Wine Classifier
An exploration into Ensemble Classifiers

Over the course of a year at Make School, I’ve learned a whole lot about coding, web design, and data science but the most important topic that I’ve gone over the past year wasn’t programming prowess, it was product and business design and building experience. Enter the Wine Classifier which uses a scikit-learn dataset to create a number of classifier models that identify between three different types of wine from the results of a chemical analysis of wines grown in the same region in Italy by three different cultivators.
The Motivation
Throughout this past month that I’ve been working on this project, I was also going into depth with my concentration (data science) from one of my classes therefore I knew from the beginning I wanted to work on something data science related. From logistic regression, ROC curves, cross-validation, and linear regression to dimensionality reduction and unsupervised learning, I had a lot to choose from, however there was one topic that stood out from the rest: ensemble modeling.

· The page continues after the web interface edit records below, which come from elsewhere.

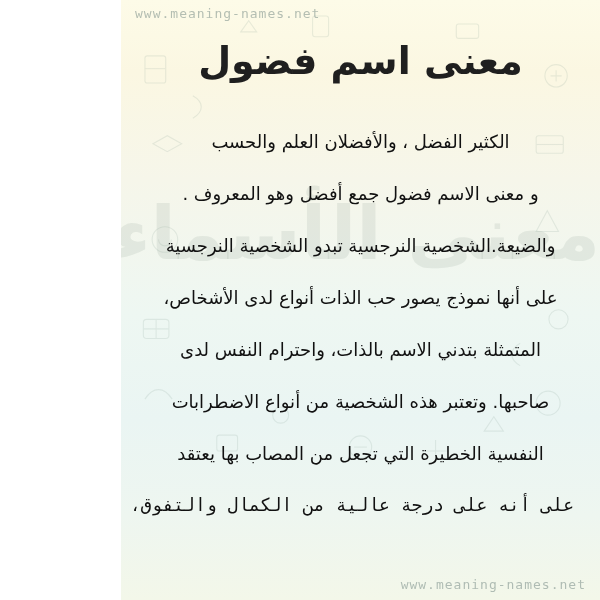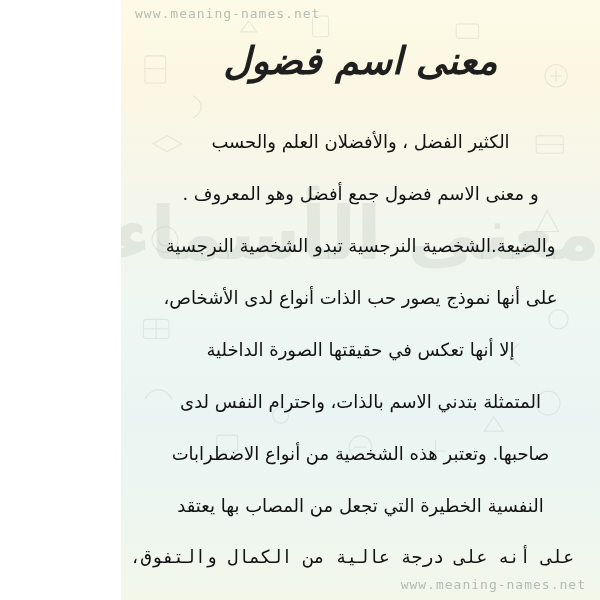--- a/index.html
+++ b/index.html
@@ -88,7 +88,6 @@
     padding-top: 14px;
     line-height: 1.2;
     direction: rtl;
-    font-style: italic;
   }
 
   .body-text {

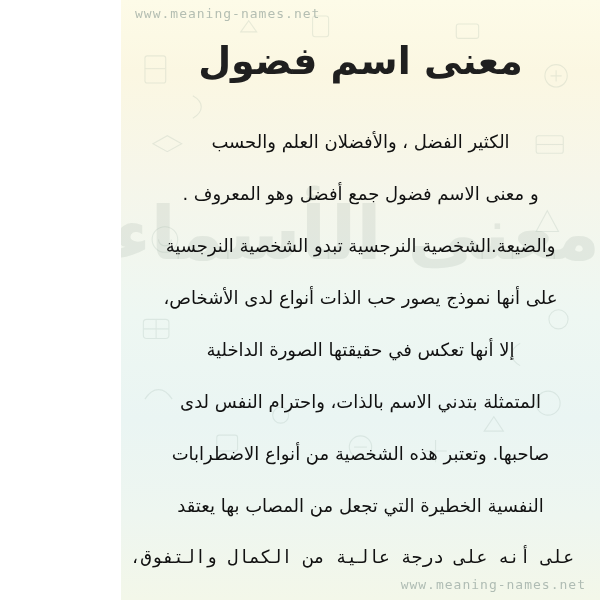--- a/index.html
+++ b/index.html
@@ -158,7 +158,6 @@
     <p class="line">و معنى الاسم فضول  جمع أفضل وهو المعروف .</p>
     <p class="line">والضيعة.الشخصية النرجسية تبدو الشخصية النرجسية</p>
     <p class="line">على أنها نموذج يصور حب الذات أنواع لدى الأشخاص،</p>
-    <p class="line">إلا أنها تعكس في حقيقتها الصورة الداخلية</p>
     <p class="line">المتمثلة بتدني الاسم بالذات، واحترام النفس لدى</p>
     <p class="line">صاحبها. وتعتبر هذه الشخصية من أنواع الاضطرابات</p>
     <p class="line">النفسية الخطيرة التي تجعل من المصاب بها يعتقد</p>

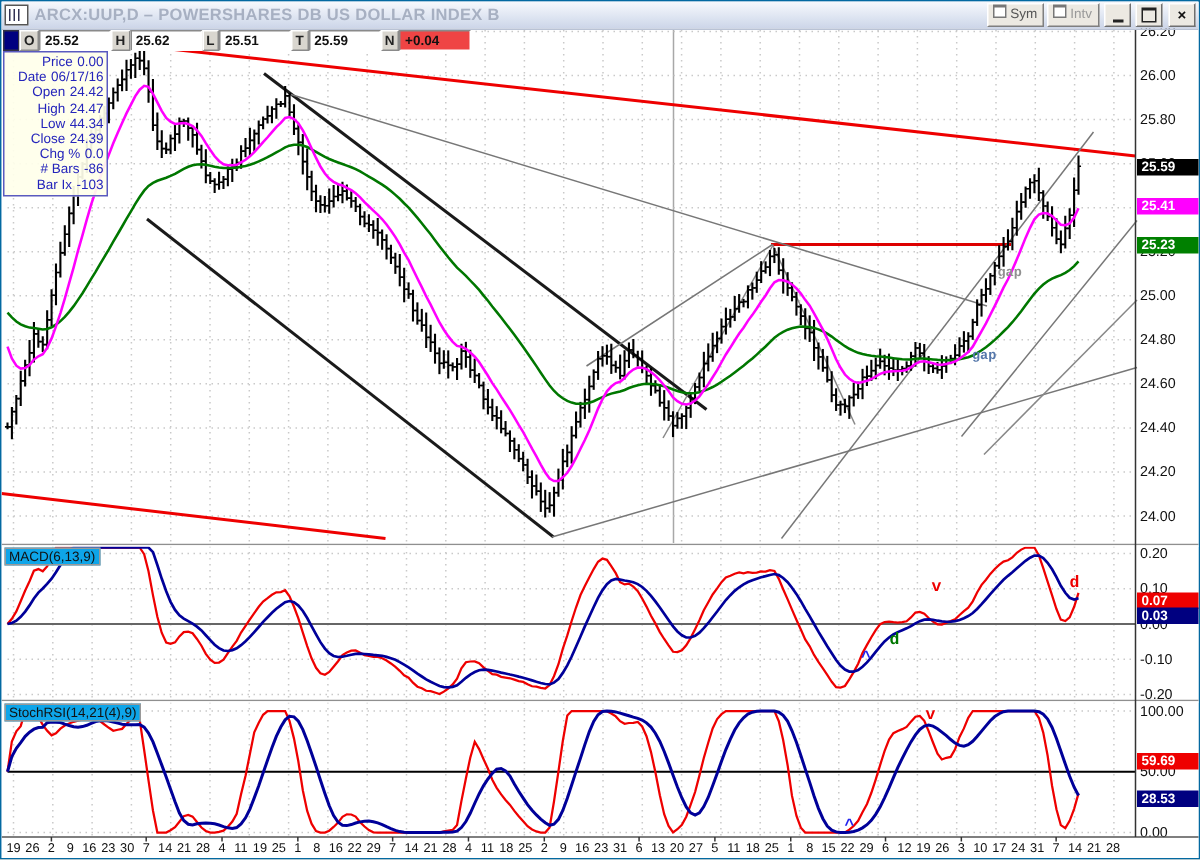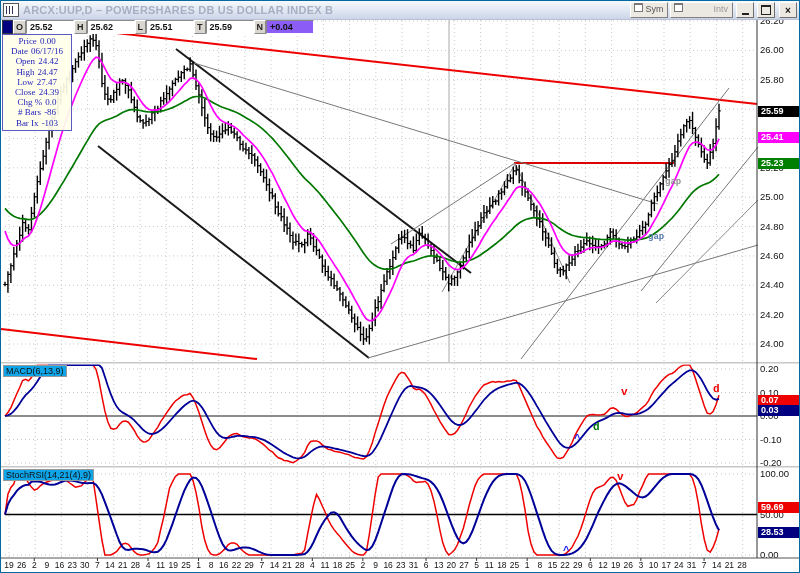--- a/index.html
+++ b/index.html
@@ -19,7 +19,7 @@
           padding:0 4px 0 3px;display:inline-flex;align-items:flex-start;cursor:default;}
   .tb-btn .mini{width:7px;height:6px;border:1px solid #777;border-top:2px solid #777;
           background:#fff;display:inline-block;margin-right:2px;}
-  #btn-intv{color:#999;gap:28px;}
+  #btn-intv{color:#999;}
   .win-btn{width:16px;height:14px;margin-left:3px;background:#ece9e2;border:1px solid;
            border-color:#fff #6f6f6f #6f6f6f #fff;display:inline-flex;align-items:center;
            justify-content:center;font-size:10px;color:#111;font-weight:bold;cursor:default;}

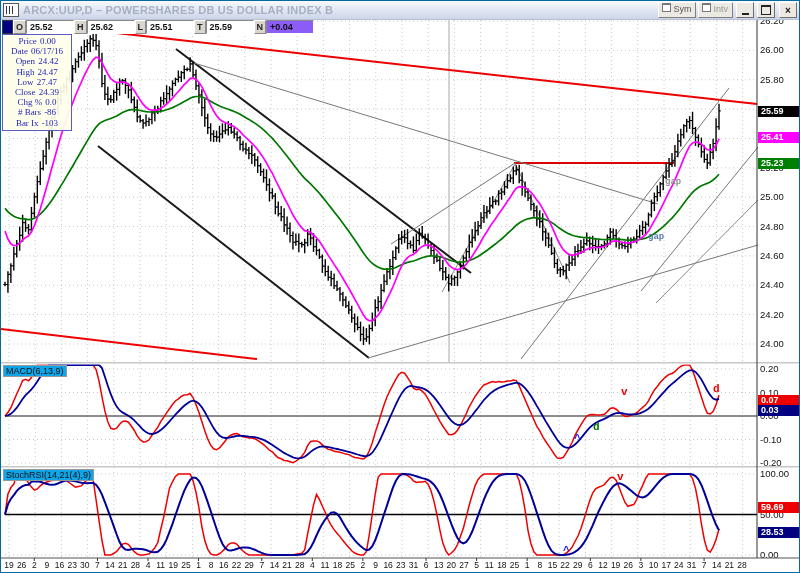--- a/index.html
+++ b/index.html
@@ -33,7 +33,7 @@
            border-color:#fff #8a8a8a #8a8a8a #fff;padding:0 2px;line-height:12px;}
   .q-value{width:40px;font-size:9px;font-weight:bold;color:#111;background:#fff;
            border:1px solid;border-color:#8a8a8a #fff #fff #8a8a8a;padding:0 3px;line-height:12px;}
-  .q-value.up{background:#8b5cf6;}
+  .q-value.up{background:#ef4444;}
   
   #infopanel{position:absolute;left:1px;top:33px;width:64px;z-index:25;
              background:rgba(255,255,235,.93);border:1px solid #5a5ac0;

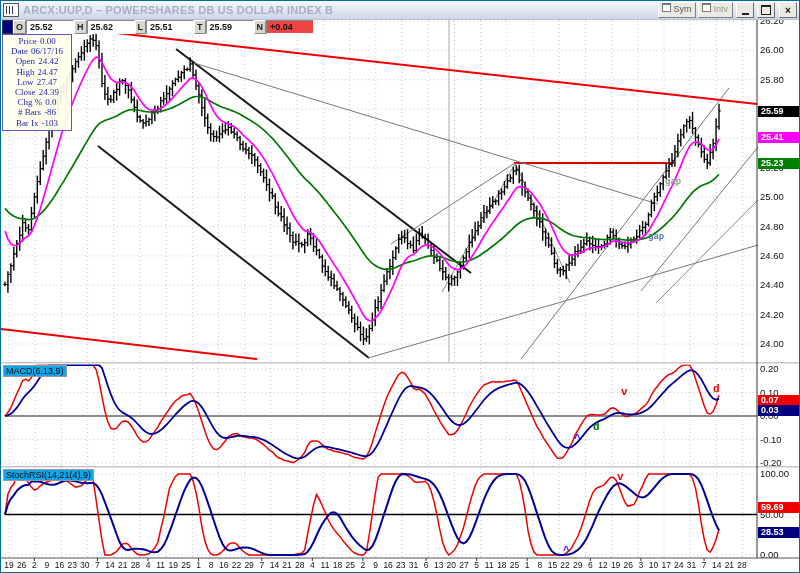--- a/index.html
+++ b/index.html
@@ -38,7 +38,7 @@
   #infopanel{position:absolute;left:1px;top:33px;width:64px;z-index:25;
              background:rgba(255,255,235,.93);border:1px solid #5a5ac0;
              font-size:9px;color:#2525bb;padding:1px 2px 2px 2px;}
-  .info-row{display:flex;justify-content:center;line-height:10.2px;white-space:nowrap;font-family:Liberation Serif, serif;}
+  .info-row{display:flex;justify-content:flex-end;line-height:10.2px;white-space:nowrap;}
   .info-row .lab{margin-right:3px;}
   
   .panel-label{position:absolute;left:2px;z-index:20;font-size:9px;color:#111;

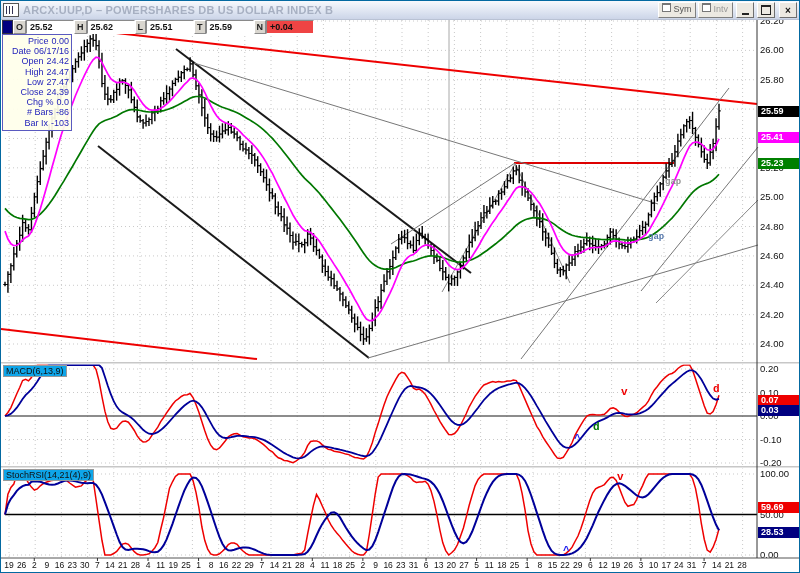--- a/index.html
+++ b/index.html
@@ -114,7 +114,7 @@
       </div>
     <div class="info-row">
         <span class="lab">Low</span>
-        <span>27.47</span>
+        <span>44.34</span>
       </div>
     <div class="info-row">
         <span class="lab">Close</span>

According to the bibliographic database ScienceDirect, “ensemble modeling is a process where multiple diverse models are created to predict an outcome, either by using many different modeling algorithms or using different training data sets.”¹ The idea of creating an ensemble model using Random Forest models — which in and of itself is an ensemble model made up of a multitude of Decision Tree models — and Support Vector Machine (SVM) models combined using Voting models really piqued my interest while I was learning about them. Out of the model options I could have chosen to create, which included classification (predicting a label) or regression (predicting a quantity), the wine dataset fit classification.
The Classification Models
Decision Trees

The first model I explored in the project was the Decision Tree classifier. In short, “A Decision Tree is a simple representation for classifying examples. It is a Supervised Machine Learning where the data is continuously split according to a certain parameter.”² Much like a Binary Tree in general computer science, the Decision Tree also contains nodes, edges/branches, and leaf/terminal nodes. Unlike Binary Trees, however, each of these elements are used in a bit of a different way. General nodes ask questions that test the value of a certain attribute, for example, one of my project’s nodes might ask whether the data values (wines) in the dataset have an alcohol value of 0.557 or less. Edges/branches are organized by the outcome of the test question from general nodes. Referring back to the last example, the data values (wines) that have an alcohol value of 0.557 or less would go one direction while the values that have an alcohol value greater than 0.557 would go the other direction. Leaf nodes predict the outcome of the classifier instead of simply holding a data value, such as class_0, class_1, and class_2. These terminal nodes essentially summarize the conclusions of the Decision Tree model.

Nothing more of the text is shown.